*SUPPLIED INFORMATION*:

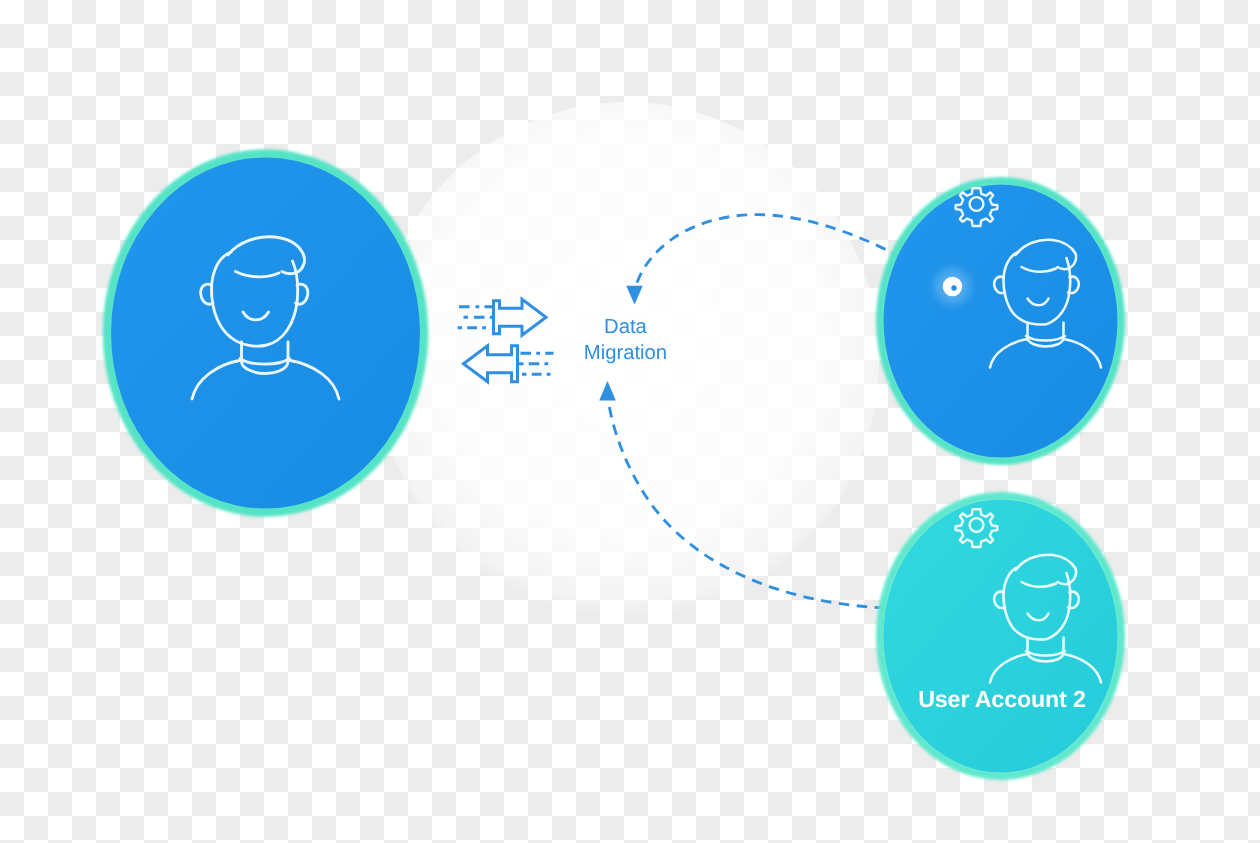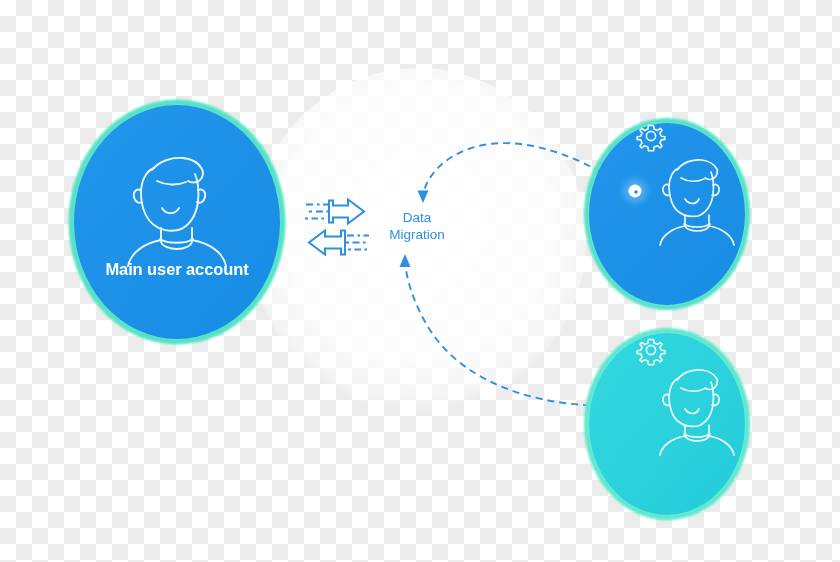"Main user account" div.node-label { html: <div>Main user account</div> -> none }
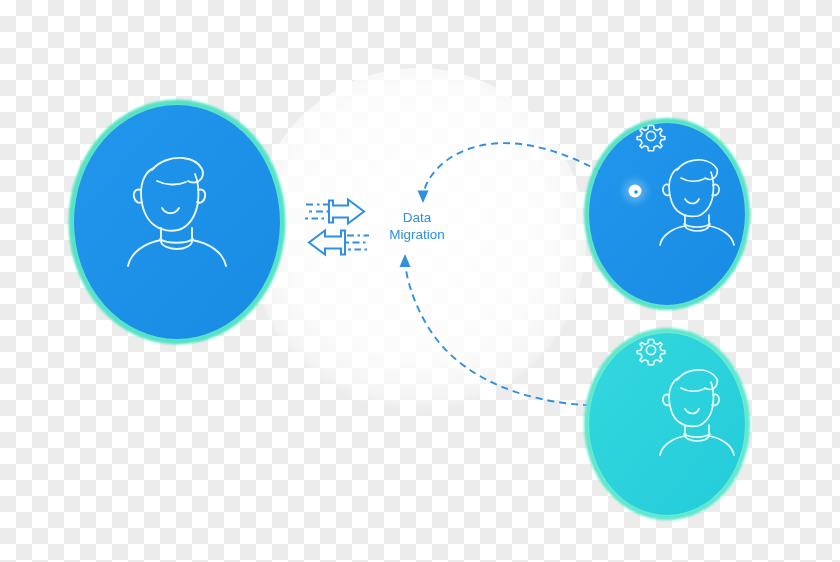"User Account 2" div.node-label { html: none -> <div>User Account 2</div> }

---

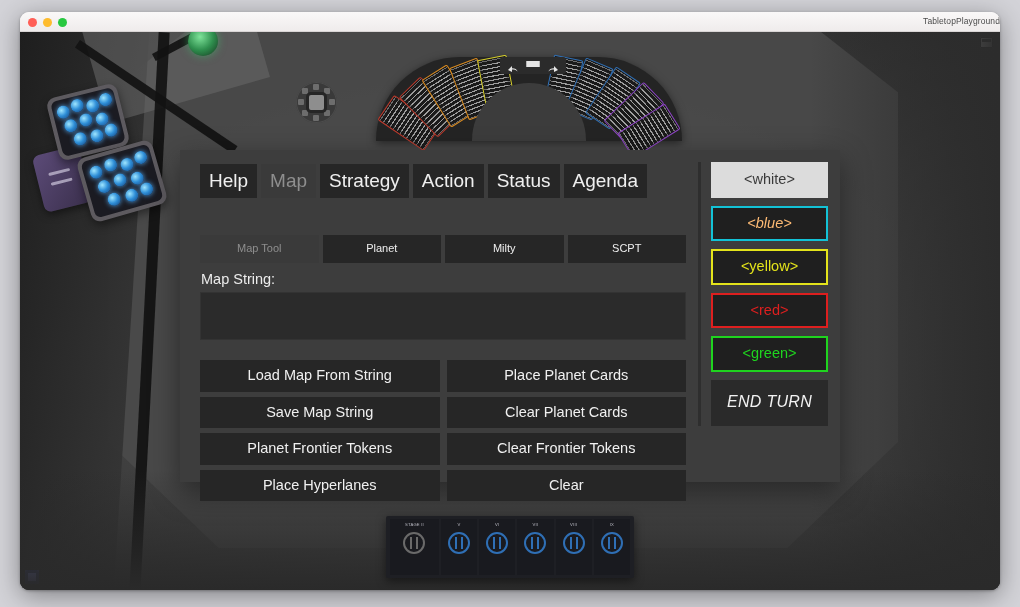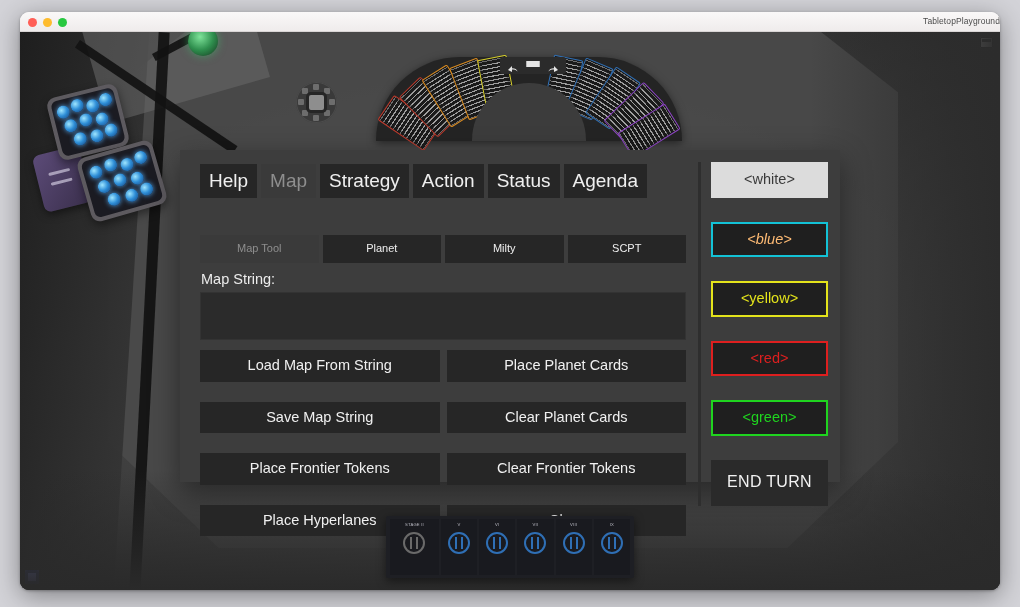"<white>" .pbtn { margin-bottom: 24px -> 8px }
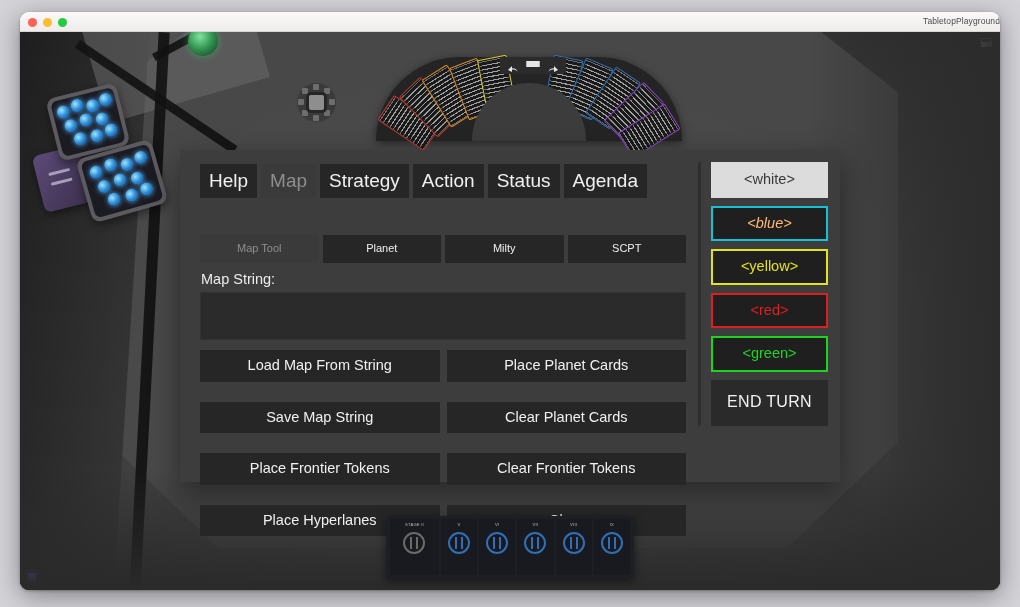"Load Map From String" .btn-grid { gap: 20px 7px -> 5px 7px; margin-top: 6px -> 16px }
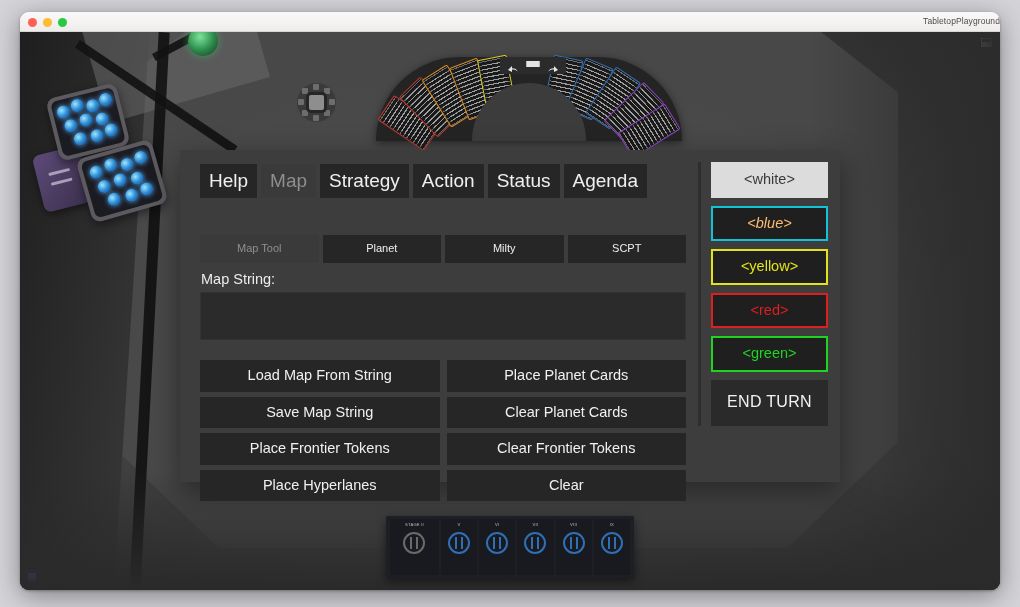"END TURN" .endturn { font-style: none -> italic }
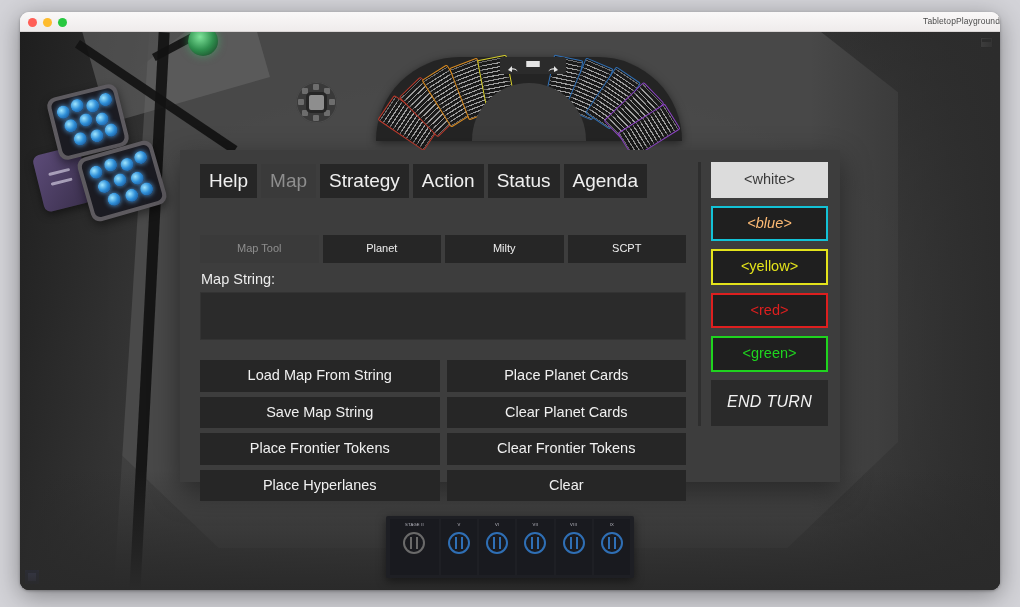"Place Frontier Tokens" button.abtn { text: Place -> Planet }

--

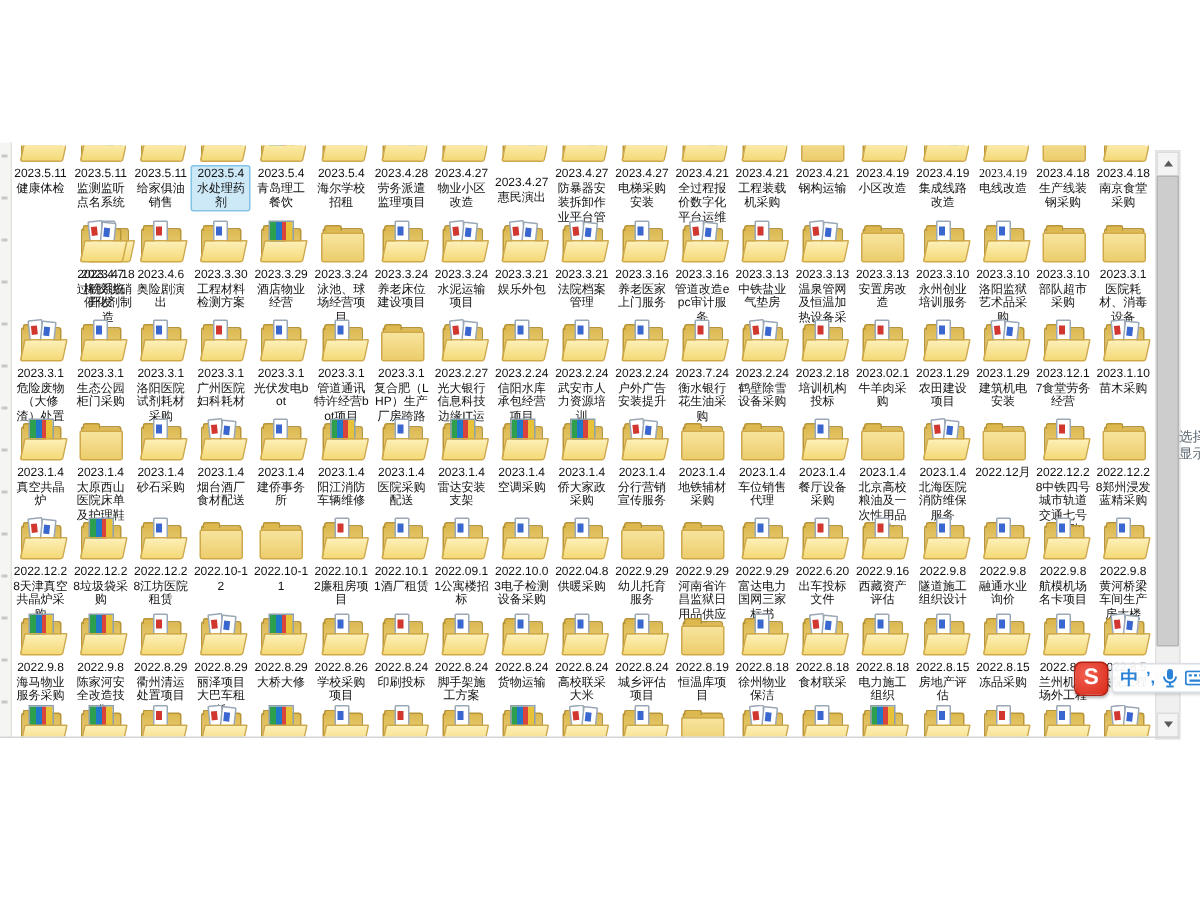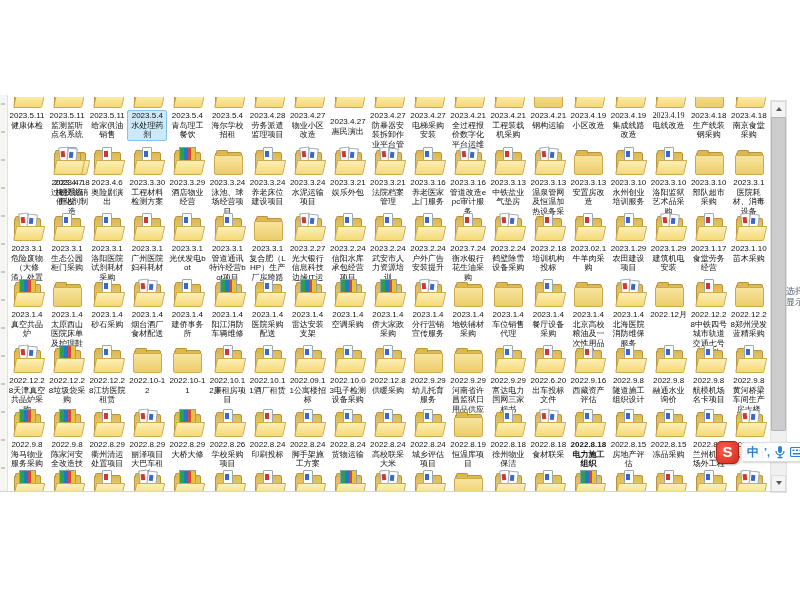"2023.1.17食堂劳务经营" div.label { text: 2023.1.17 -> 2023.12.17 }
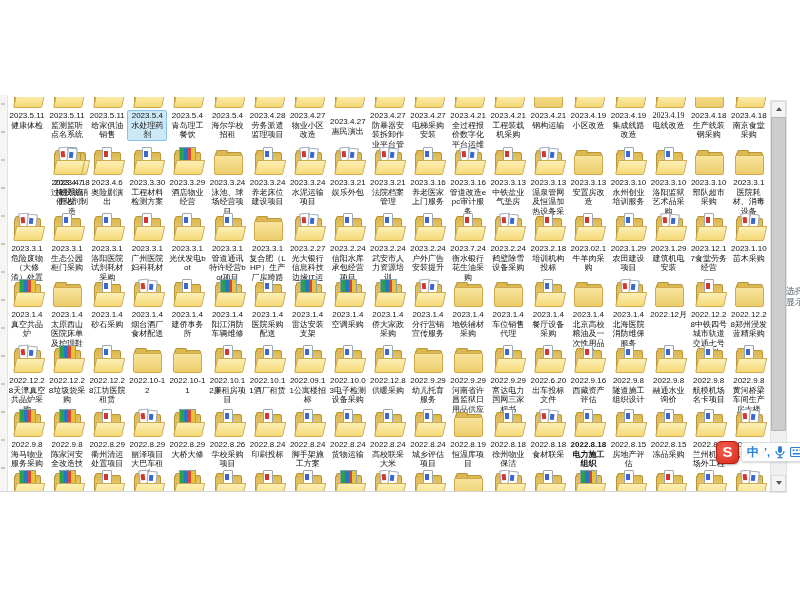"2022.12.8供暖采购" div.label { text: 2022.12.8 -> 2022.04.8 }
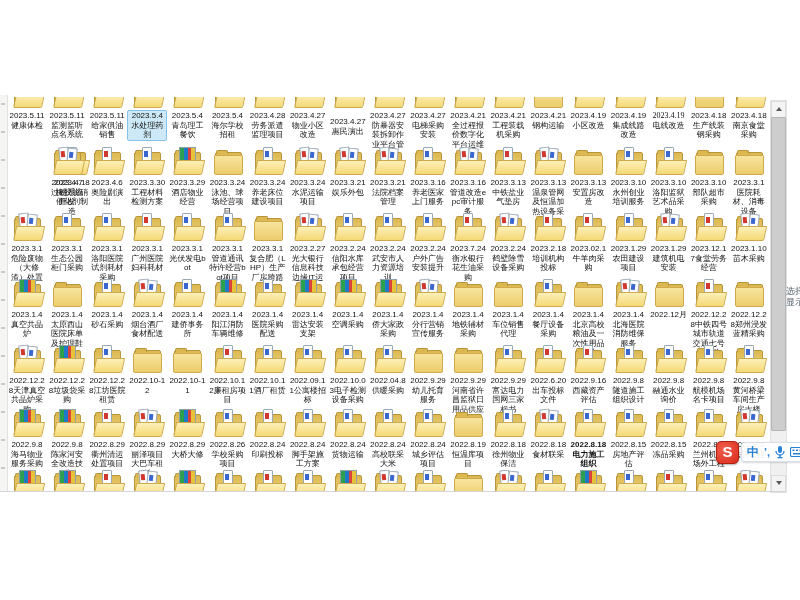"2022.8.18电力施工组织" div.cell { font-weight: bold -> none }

*TASK*:
Write out exactly the lines above between the one with "text: 2022.12.8 ->" and the one with "font-weight: bold ->", inclusive, with pictures left out.

*FINAL ANSWER*:
"2022.12.8供暖采购" div.label { text: 2022.12.8 -> 2022.04.8 }
"2022.8.18电力施工组织" div.cell { font-weight: bold -> none }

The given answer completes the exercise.